## TO DO
Where an image appears in the data, omit it and reproduce the rest exactly.

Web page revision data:
--------------------

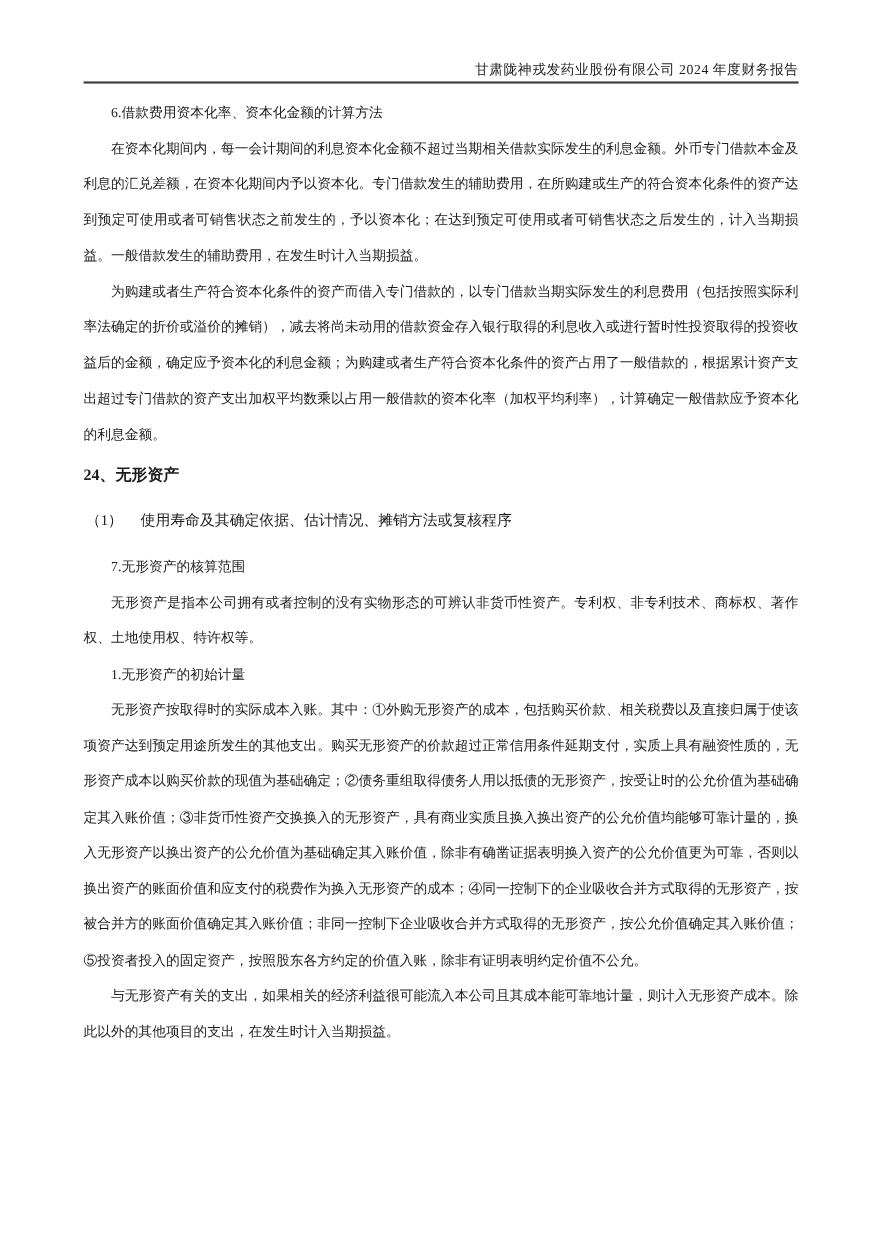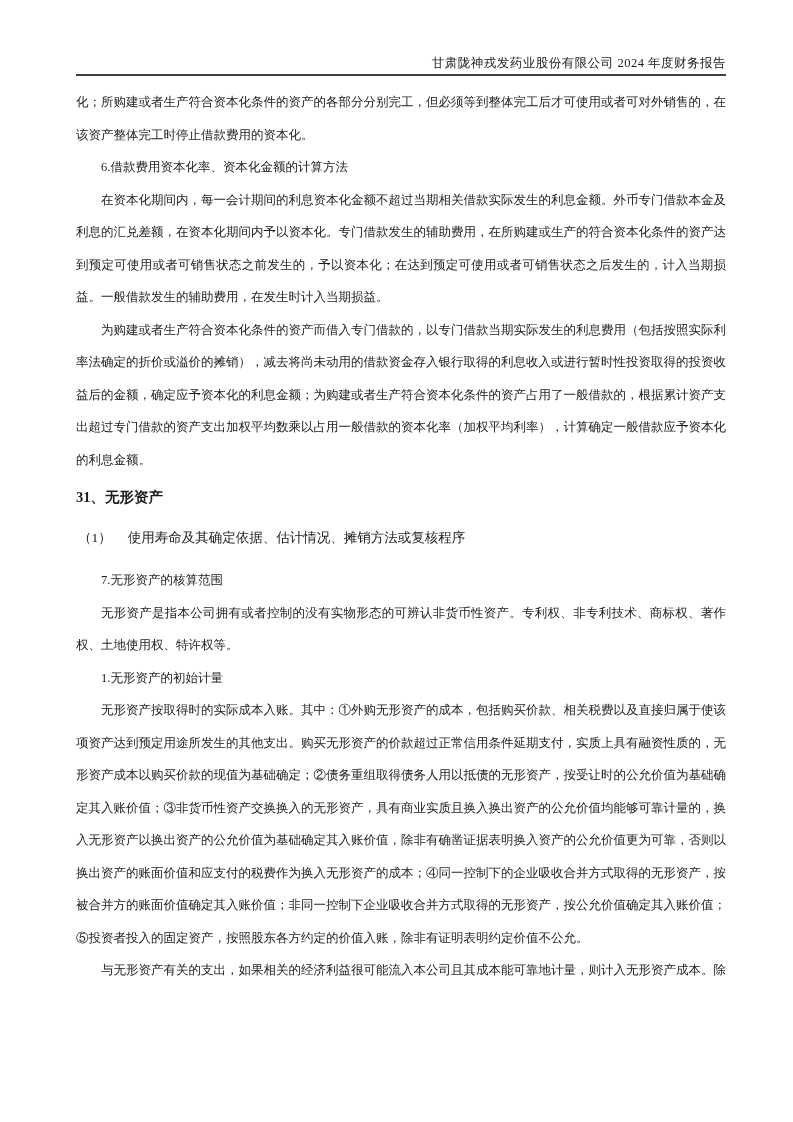--- a/index.html
+++ b/index.html
@@ -76,7 +76,6 @@
 
   <div class="content">
 
-    <p>化；所购建或者生产符合资本化条件的资产的各部分分别完工，但必须等到整体完工后才可使用或者可对外销售的，在该资产整体完工时停止借款费用的资本化。</p>
 
     <p class="indent">6.借款费用资本化率、资本化金额的计算方法</p>
 

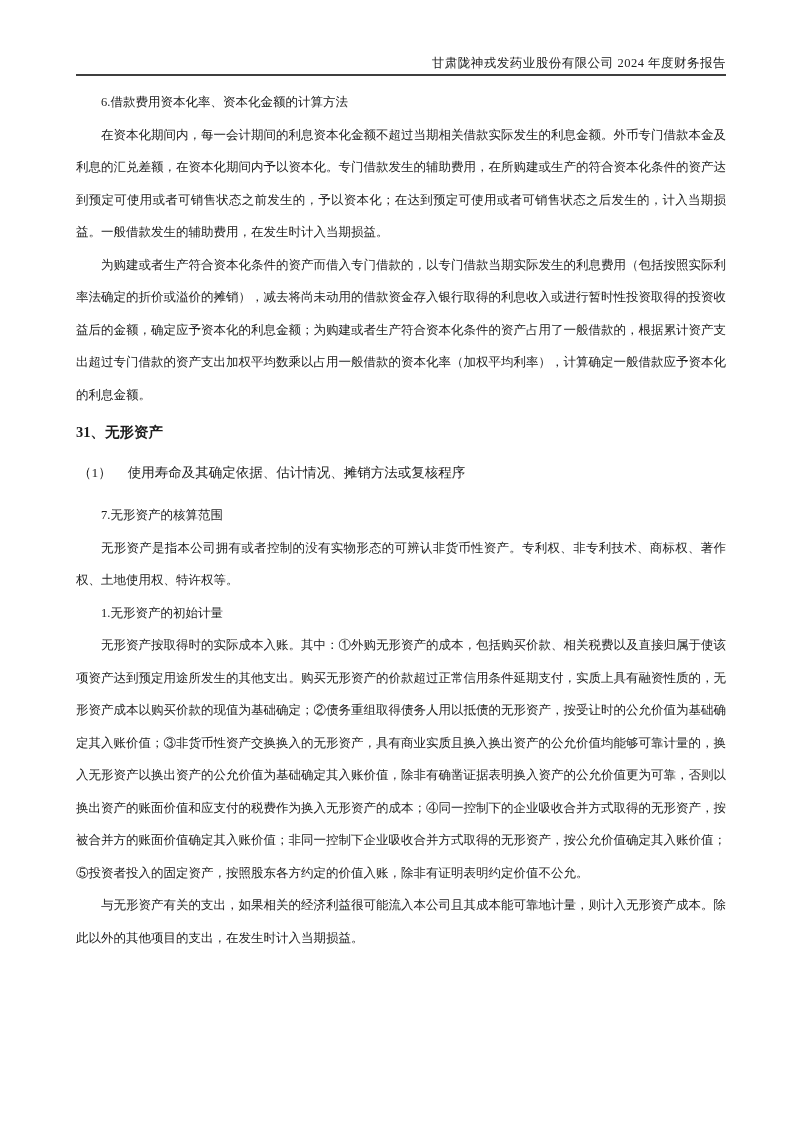--- a/index.html
+++ b/index.html
@@ -83,7 +83,7 @@
 
     <p class="indent">为购建或者生产符合资本化条件的资产而借入专门借款的，以专门借款当期实际发生的利息费用（包括按照实际利率法确定的折价或溢价的摊销），减去将尚未动用的借款资金存入银行取得的利息收入或进行暂时性投资取得的投资收益后的金额，确定应予资本化的利息金额；为购建或者生产符合资本化条件的资产占用了一般借款的，根据累计资产支出超过专门借款的资产支出加权平均数乘以占用一般借款的资本化率（加权平均利率），计算确定一般借款应予资本化的利息金额。</p>
 
-    <p class="sec-heading">31、无形资产</p>
+    <p class="sec-heading">24、无形资产</p>
 
     <p class="sub-heading">
       <span class="sub-num">（1）</span><span>使用寿命及其确定依据、估计情况、摊销方法或复核程序</span>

--------------------

## RESULT OF THIS EXERCISE
--- a/index.html
+++ b/index.html
@@ -76,7 +76,6 @@
 
   <div class="content">
 
-    <p>化；所购建或者生产符合资本化条件的资产的各部分分别完工，但必须等到整体完工后才可使用或者可对外销售的，在该资产整体完工时停止借款费用的资本化。</p>
 
     <p class="indent">6.借款费用资本化率、资本化金额的计算方法</p>
 

--- a/index.html
+++ b/index.html
@@ -83,7 +83,7 @@
 
     <p class="indent">为购建或者生产符合资本化条件的资产而借入专门借款的，以专门借款当期实际发生的利息费用（包括按照实际利率法确定的折价或溢价的摊销），减去将尚未动用的借款资金存入银行取得的利息收入或进行暂时性投资取得的投资收益后的金额，确定应予资本化的利息金额；为购建或者生产符合资本化条件的资产占用了一般借款的，根据累计资产支出超过专门借款的资产支出加权平均数乘以占用一般借款的资本化率（加权平均利率），计算确定一般借款应予资本化的利息金额。</p>
 
-    <p class="sec-heading">31、无形资产</p>
+    <p class="sec-heading">24、无形资产</p>
 
     <p class="sub-heading">
       <span class="sub-num">（1）</span><span>使用寿命及其确定依据、估计情况、摊销方法或复核程序</span>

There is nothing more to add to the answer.